» Problem: Where in the records does the word "than" occur? Copy each line in which it does.
════════
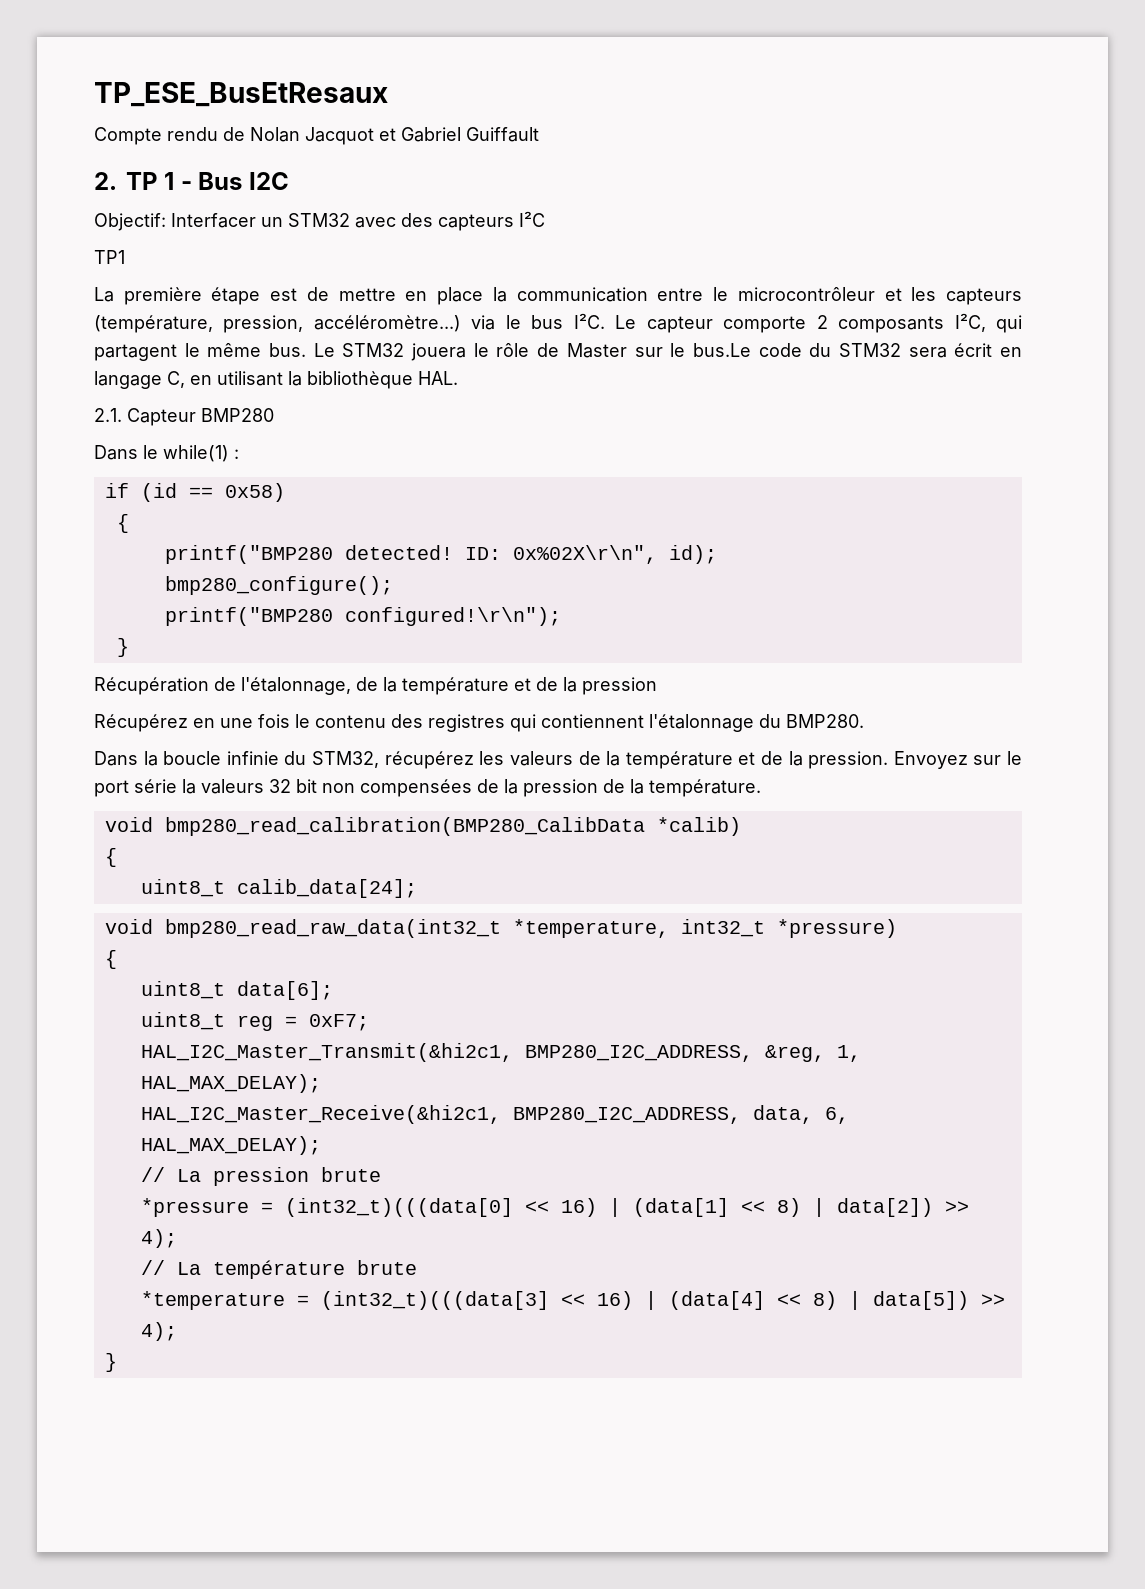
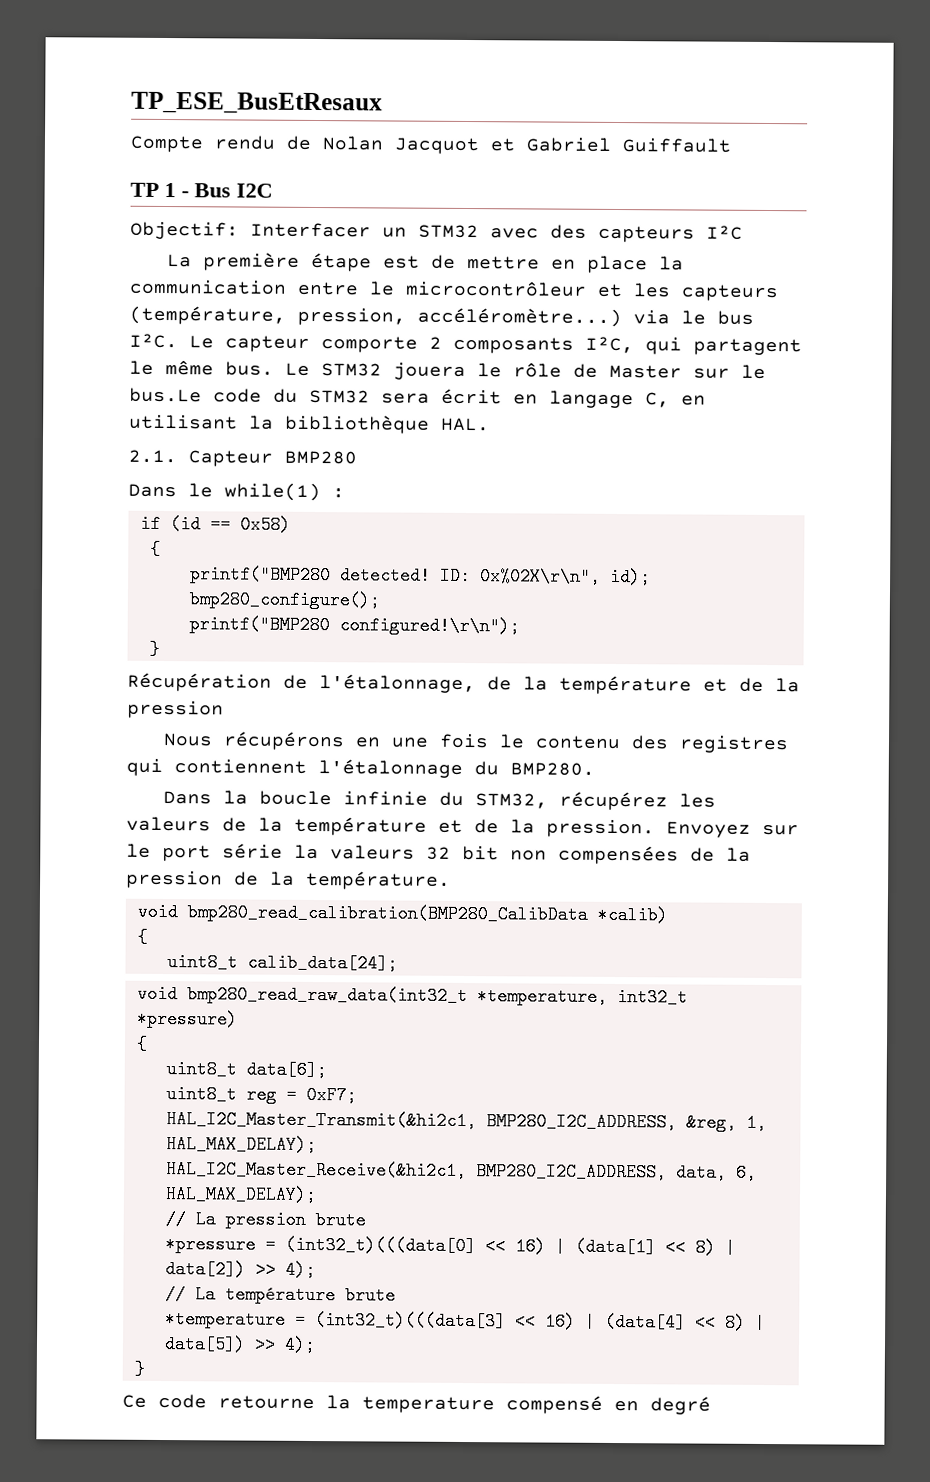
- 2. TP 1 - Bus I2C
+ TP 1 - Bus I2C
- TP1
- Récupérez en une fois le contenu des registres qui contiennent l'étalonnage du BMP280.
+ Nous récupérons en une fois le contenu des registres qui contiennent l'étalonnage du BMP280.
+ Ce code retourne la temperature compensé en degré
════════
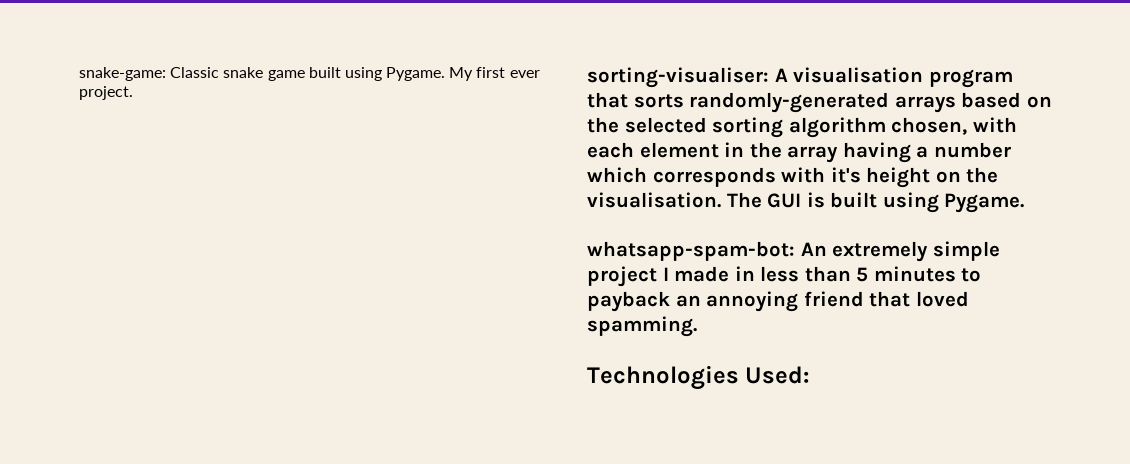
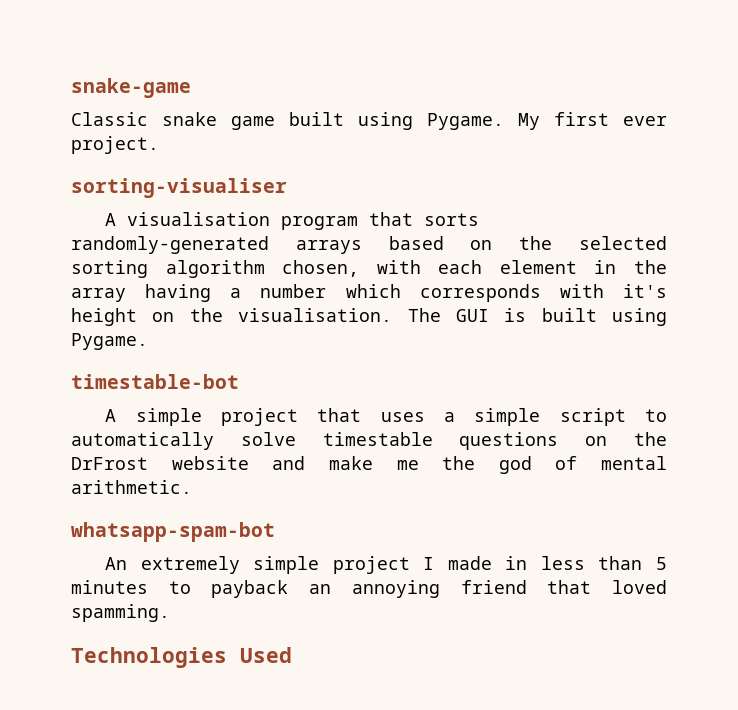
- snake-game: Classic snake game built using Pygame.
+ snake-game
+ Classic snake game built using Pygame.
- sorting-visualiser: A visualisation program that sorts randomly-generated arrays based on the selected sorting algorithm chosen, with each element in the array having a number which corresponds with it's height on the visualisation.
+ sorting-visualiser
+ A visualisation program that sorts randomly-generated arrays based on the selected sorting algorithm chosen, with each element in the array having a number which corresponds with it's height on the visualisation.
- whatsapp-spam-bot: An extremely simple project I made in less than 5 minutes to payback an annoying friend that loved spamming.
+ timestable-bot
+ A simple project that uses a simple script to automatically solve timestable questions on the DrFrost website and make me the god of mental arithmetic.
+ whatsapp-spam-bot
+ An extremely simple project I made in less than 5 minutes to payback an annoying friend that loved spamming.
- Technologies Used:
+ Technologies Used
════════
» Exercise solution:
- whatsapp-spam-bot: An extremely simple project I made in less than 5 minutes to payback an annoying friend that loved spamming.
+ An extremely simple project I made in less than 5 minutes to payback an annoying friend that loved spamming.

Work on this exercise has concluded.